Если бы она пришла ко мне, обняла мои плечи, поцеловала глаза, выпила мои скупые слезы и сказала о том, что жизнь хороша, даже с ее неразделенной и неутоленной любовью, – я, может быть, остался бы.
Максимов, ты будешь читать это. Она не должна ничего знать, – слышишь? Это наше с тобой дело. Поверь, что душою я чист и люблю ее невыразимо, больше жизни, больше себя самого.
Прощай. Как бы мне хотелось выплакаться, чтобы растаяло в груди то железное ядро, которое сжало мне глотку. Как мне хотелось прийти к тебе и все рассказать. Может быть, ты нашел бы простой выход; может быть, я мог бы остаться жить. Я не знаю. Мне очень тяжело. У меня от горечи, от тоски, от томительных мыслей разрывается сердце».
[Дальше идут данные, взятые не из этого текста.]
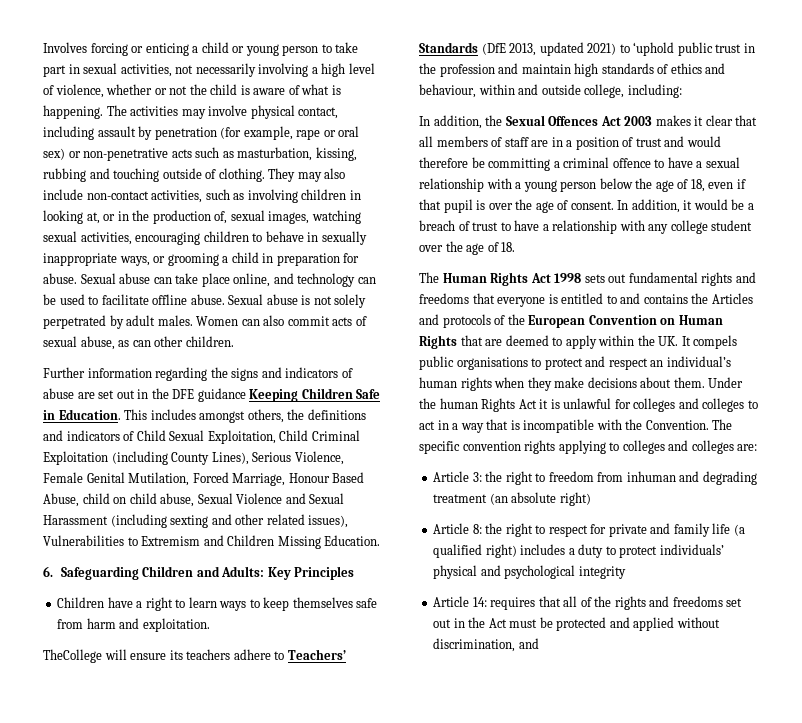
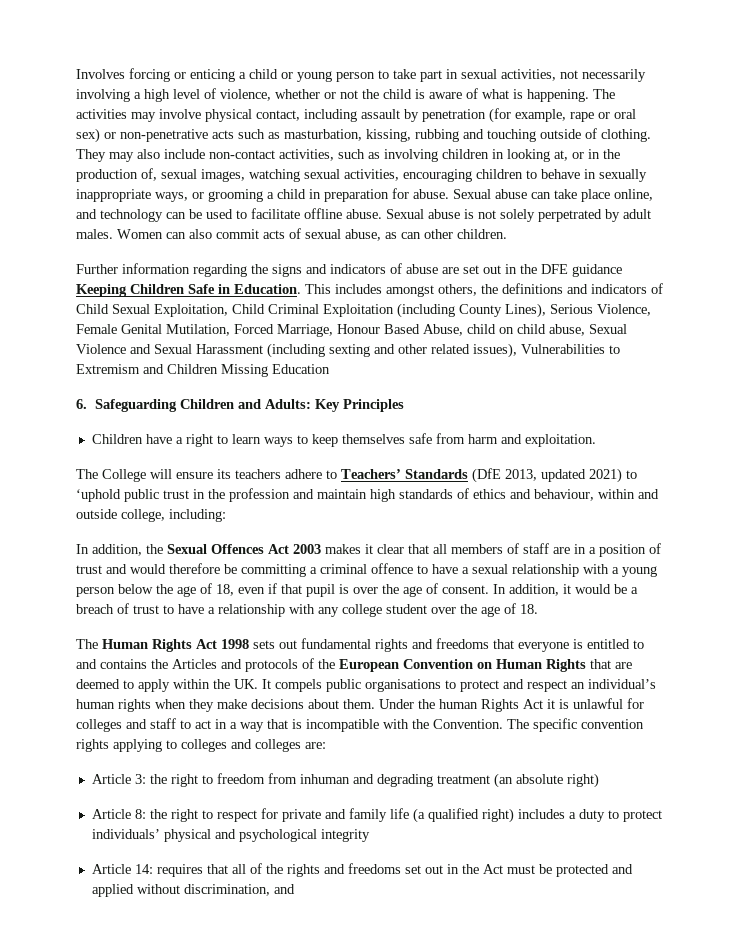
- This includes amongst others, the definitions and indicators of Child Sexual Exploitation, Child Criminal Exploitation (including County Lines), Serious Violence, Female Genital Mutilation, Forced Marriage, Honour Based Abuse, child on child abuse, Sexual Violence and Sexual Harassment (including sexting and other related issues), Vulnerabilities to Extremism and Children Missing Education.
+ This includes amongst others, the definitions and indicators of Child Sexual Exploitation, Child Criminal Exploitation (including County Lines), Serious Violence, Female Genital Mutilation, Forced Marriage, Honour Based Abuse, child on child abuse, Sexual Violence and Sexual Harassment (including sexting and other related issues), Vulnerabilities to Extremism and Children Missing Education
- TheCollege will ensure its teachers adhere to Teachers’ Standards (DfE 2013, updated 2021) to ‘uphold public trust in the profession and maintain high standards of ethics and behaviour, within and outside college, including:
+ The College will ensure its teachers adhere to Teachers’ Standards (DfE 2013, updated 2021) to ‘uphold public trust in the profession and maintain high standards of ethics and behaviour, within and outside college, including:
- Under the human Rights Act it is unlawful for colleges and colleges to act in a way that is incompatible with the Convention.
+ Under the human Rights Act it is unlawful for colleges and staff to act in a way that is incompatible with the Convention.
Сегодня, сидя со мной в небольшом саду около дома, Хатидже закрыла книгу и сказала:
– Ты знаешь, что он утонул около тех камней, куда мы как-то выезжали на шлюпке. Ведь он был прекрасный пловец.
Она замолчала.
– Последние дни он так томился! Были дни, когда он метался, как подстреленный зверь, пил запоем. Как-то я его спросила – что с ним. Ты знаешь, что он мне ответил? «Вы не должны были бы знать об этом. Я болен. У меня тяжелая наследственность. У моего отца был прогрессивный паралич». Он лгал. Я сказала ему об этом. «Если это не так, то тем хуже для меня», – ответил он. Несколько дней он пытался смешать краски так, чтобы получился цвет расплавленного золота. Ему это не удавалось, и он приходил в неистовство. Порвал несколько начатых эскизов и бросил писать. «Лучше тех красок, которые мне дает бутылка, я в жизни не видел и никогда не увижу», – несколько раз говорил он.